The new details, however, failed to quell suspicions on the streets of the Xinjiang capital, Urumqi, and allegations from exile Uighur groups that many more Uighurs died, citing persistent rumors that security forces fired on Uighurs during their original protest and in following days. Turkey's prime minister compared the violence to genocide.
Nearly a week after last Sunday's riot, which was followed by days of sporadic violence and protests by groups of angry Uighurs and Han, security forces patrolled the city. Paramilitary police carrying automatic weapons and riot shields blocked some roads leading to one largely Uighur district. White armored personnel carriers and open-bed trucks packed with standing troops rumbled along main avenues.

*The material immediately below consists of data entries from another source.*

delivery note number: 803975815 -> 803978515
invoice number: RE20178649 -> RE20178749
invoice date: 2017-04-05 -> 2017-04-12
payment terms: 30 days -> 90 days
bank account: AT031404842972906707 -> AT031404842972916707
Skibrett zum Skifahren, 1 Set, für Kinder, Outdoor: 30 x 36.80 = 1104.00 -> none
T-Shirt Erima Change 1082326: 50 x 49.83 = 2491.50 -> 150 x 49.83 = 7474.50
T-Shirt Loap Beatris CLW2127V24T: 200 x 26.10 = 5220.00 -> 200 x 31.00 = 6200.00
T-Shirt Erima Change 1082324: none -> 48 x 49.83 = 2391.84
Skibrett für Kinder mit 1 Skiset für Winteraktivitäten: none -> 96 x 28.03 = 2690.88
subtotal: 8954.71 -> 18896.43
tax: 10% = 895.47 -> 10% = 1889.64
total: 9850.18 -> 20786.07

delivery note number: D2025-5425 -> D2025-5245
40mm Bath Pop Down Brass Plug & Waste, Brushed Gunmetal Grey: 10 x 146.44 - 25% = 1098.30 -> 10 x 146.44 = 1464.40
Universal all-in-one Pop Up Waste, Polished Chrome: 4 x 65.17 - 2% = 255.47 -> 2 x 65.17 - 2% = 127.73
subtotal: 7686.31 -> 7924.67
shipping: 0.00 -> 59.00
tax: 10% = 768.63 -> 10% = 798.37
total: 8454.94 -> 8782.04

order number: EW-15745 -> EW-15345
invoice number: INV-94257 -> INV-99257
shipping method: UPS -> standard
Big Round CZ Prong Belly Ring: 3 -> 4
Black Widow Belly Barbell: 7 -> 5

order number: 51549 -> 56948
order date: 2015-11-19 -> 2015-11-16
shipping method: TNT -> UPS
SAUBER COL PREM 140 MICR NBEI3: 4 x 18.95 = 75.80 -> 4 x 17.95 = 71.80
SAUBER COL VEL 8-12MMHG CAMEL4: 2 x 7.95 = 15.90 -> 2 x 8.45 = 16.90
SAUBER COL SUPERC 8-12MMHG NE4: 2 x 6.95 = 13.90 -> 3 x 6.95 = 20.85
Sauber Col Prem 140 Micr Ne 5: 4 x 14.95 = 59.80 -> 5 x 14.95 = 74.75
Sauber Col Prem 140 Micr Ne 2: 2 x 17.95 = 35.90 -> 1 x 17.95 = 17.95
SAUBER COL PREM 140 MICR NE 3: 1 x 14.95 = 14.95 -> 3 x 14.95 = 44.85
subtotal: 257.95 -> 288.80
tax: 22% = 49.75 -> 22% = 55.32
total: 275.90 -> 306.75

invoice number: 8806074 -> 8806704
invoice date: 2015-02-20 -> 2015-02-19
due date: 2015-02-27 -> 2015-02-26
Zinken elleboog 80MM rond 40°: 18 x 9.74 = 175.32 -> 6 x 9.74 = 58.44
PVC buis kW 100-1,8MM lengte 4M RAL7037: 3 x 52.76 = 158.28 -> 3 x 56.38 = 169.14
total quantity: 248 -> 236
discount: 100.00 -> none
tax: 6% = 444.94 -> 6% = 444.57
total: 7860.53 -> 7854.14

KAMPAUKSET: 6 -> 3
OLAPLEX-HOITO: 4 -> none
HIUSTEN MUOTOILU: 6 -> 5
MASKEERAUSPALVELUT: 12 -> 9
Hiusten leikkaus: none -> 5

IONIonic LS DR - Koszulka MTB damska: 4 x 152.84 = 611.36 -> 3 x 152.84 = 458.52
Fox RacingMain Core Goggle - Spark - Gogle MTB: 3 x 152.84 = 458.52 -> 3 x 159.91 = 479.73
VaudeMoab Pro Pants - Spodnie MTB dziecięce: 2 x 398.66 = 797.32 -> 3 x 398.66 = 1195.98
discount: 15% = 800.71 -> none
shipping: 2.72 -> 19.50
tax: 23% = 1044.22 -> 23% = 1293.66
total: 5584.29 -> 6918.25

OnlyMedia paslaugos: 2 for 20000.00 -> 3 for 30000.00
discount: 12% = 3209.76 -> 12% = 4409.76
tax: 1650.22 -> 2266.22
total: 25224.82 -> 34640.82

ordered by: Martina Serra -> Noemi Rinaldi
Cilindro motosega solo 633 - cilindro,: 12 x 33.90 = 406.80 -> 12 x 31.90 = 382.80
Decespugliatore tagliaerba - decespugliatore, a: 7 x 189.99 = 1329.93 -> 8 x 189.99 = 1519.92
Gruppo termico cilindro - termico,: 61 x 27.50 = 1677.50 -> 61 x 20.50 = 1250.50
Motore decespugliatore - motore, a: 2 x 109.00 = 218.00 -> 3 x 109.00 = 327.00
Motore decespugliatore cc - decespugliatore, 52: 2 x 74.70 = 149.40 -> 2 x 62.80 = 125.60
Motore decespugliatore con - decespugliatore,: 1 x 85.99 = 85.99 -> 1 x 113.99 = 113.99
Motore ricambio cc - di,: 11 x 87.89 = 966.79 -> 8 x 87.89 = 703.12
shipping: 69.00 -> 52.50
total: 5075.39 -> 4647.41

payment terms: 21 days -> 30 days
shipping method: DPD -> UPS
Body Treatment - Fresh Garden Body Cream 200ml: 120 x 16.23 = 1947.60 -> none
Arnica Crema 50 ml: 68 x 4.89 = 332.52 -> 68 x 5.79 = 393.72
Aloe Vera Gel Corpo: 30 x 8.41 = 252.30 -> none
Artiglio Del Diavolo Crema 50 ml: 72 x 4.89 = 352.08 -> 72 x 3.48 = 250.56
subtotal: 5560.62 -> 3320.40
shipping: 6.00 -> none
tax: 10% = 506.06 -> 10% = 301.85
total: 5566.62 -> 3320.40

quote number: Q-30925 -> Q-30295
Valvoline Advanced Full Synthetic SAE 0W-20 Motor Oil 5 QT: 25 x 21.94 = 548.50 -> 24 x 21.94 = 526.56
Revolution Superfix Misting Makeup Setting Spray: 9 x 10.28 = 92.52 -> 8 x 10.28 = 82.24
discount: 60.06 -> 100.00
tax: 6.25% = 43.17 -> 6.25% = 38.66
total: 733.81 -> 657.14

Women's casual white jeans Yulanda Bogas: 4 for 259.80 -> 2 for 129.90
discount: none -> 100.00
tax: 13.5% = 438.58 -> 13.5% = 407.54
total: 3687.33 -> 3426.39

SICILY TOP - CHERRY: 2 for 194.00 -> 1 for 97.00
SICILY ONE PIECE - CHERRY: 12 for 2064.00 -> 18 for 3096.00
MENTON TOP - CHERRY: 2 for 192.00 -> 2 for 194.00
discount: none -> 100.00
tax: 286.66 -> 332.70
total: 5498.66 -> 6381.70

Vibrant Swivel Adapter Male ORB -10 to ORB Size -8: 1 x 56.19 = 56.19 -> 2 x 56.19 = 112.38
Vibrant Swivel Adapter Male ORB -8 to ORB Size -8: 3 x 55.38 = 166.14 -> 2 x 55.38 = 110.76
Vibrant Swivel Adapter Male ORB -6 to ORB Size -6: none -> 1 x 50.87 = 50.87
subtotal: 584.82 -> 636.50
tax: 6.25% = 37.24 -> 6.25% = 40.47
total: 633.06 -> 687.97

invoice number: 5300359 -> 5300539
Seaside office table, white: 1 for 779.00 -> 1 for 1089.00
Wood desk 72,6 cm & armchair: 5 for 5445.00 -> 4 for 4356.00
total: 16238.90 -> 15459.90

Some Chinese began holding funeral rites for their dead. At a makeshift funeral parlor along an alley, friends paid respects at an altar with photos of the dead: a couple and her parents, all beaten to death in the riot.
Even as people mourn and the city resumes a more normal bustle, officials have yet to make public key details about the riots and what happened next. How much force police used to re-impose order is unclear after a peaceful protest Sunday degenerated into violence. Xinhua's brief report on the updated death toll did not say whether all were killed Sunday or afterward when vigilante mobs ran through the city with bricks, clubs and cleavers.
In one Uighur neighborhood Saturday, a police van blared public announcements in the Uighur language urging residents to oppose activist Rebiya Kadeer, a 62-year-old Uighur businesswoman who lives in exile in the U.S., whom China says instigated the riots without providing evidence. She has denied it.
Kadeer, president of the pro-independence World Uyghur Congress, and other overseas activists say that many more Uighurs have accused authorities of downplaying the toll to cover up killings by Chinese security forces. "We believe the actual number of people dead, wounded and arrested is much higher," she said in an interview Friday in Washington.